What the task requires: Exact copies of all entries are expected.
┌──
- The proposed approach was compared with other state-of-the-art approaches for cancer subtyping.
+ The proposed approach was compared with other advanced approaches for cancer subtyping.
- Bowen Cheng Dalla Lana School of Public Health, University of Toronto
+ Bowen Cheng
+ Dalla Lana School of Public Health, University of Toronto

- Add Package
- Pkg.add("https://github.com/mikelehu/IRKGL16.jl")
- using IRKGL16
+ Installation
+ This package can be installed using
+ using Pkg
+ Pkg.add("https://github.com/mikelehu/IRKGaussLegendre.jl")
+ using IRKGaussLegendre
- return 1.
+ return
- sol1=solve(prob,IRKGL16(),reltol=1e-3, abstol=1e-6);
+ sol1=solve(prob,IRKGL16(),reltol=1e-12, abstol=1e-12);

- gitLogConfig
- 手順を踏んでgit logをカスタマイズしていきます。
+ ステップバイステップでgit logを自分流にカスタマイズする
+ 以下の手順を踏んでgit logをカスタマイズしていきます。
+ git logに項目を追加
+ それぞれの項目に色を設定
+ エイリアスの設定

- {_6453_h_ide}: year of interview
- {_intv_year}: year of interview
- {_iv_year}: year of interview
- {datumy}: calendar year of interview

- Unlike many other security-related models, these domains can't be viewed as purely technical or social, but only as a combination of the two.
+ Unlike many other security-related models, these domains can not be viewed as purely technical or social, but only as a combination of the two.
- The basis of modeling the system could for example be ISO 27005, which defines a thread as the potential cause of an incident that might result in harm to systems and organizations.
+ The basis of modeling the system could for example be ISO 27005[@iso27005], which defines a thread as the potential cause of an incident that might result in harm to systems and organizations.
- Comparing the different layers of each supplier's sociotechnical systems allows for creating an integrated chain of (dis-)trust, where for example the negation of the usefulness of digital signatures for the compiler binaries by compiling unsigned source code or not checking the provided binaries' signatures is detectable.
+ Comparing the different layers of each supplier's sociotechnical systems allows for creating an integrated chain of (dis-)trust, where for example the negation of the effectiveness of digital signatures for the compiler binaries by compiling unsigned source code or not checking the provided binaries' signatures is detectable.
└──
Answer area:
- The proposed approach was compared with other state-of-the-art approaches for cancer subtyping.
+ The proposed approach was compared with other advanced approaches for cancer subtyping.
- Bowen Cheng Dalla Lana School of Public Health, University of Toronto
+ Bowen Cheng
+ Dalla Lana School of Public Health, University of Toronto

- Add Package
- Pkg.add("https://github.com/mikelehu/IRKGL16.jl")
- using IRKGL16
+ Installation
+ This package can be installed using
+ using Pkg
+ Pkg.add("https://github.com/mikelehu/IRKGaussLegendre.jl")
+ using IRKGaussLegendre
- return 1.
+ return
- sol1=solve(prob,IRKGL16(),reltol=1e-3, abstol=1e-6);
+ sol1=solve(prob,IRKGL16(),reltol=1e-12, abstol=1e-12);

- gitLogConfig
- 手順を踏んでgit logをカスタマイズしていきます。
+ ステップバイステップでgit logを自分流にカスタマイズする
+ 以下の手順を踏んでgit logをカスタマイズしていきます。
+ git logに項目を追加
+ それぞれの項目に色を設定
+ エイリアスの設定

- {_6453_h_ide}: year of interview
- {_intv_year}: year of interview
- {_iv_year}: year of interview
- {datumy}: calendar year of interview

- Unlike many other security-related models, these domains can't be viewed as purely technical or social, but only as a combination of the two.
+ Unlike many other security-related models, these domains can not be viewed as purely technical or social, but only as a combination of the two.
- The basis of modeling the system could for example be ISO 27005, which defines a thread as the potential cause of an incident that might result in harm to systems and organizations.
+ The basis of modeling the system could for example be ISO 27005[@iso27005], which defines a thread as the potential cause of an incident that might result in harm to systems and organizations.
- Comparing the different layers of each supplier's sociotechnical systems allows for creating an integrated chain of (dis-)trust, where for example the negation of the usefulness of digital signatures for the compiler binaries by compiling unsigned source code or not checking the provided binaries' signatures is detectable.
+ Comparing the different layers of each supplier's sociotechnical systems allows for creating an integrated chain of (dis-)trust, where for example the negation of the effectiveness of digital signatures for the compiler binaries by compiling unsigned source code or not checking the provided binaries' signatures is detectable.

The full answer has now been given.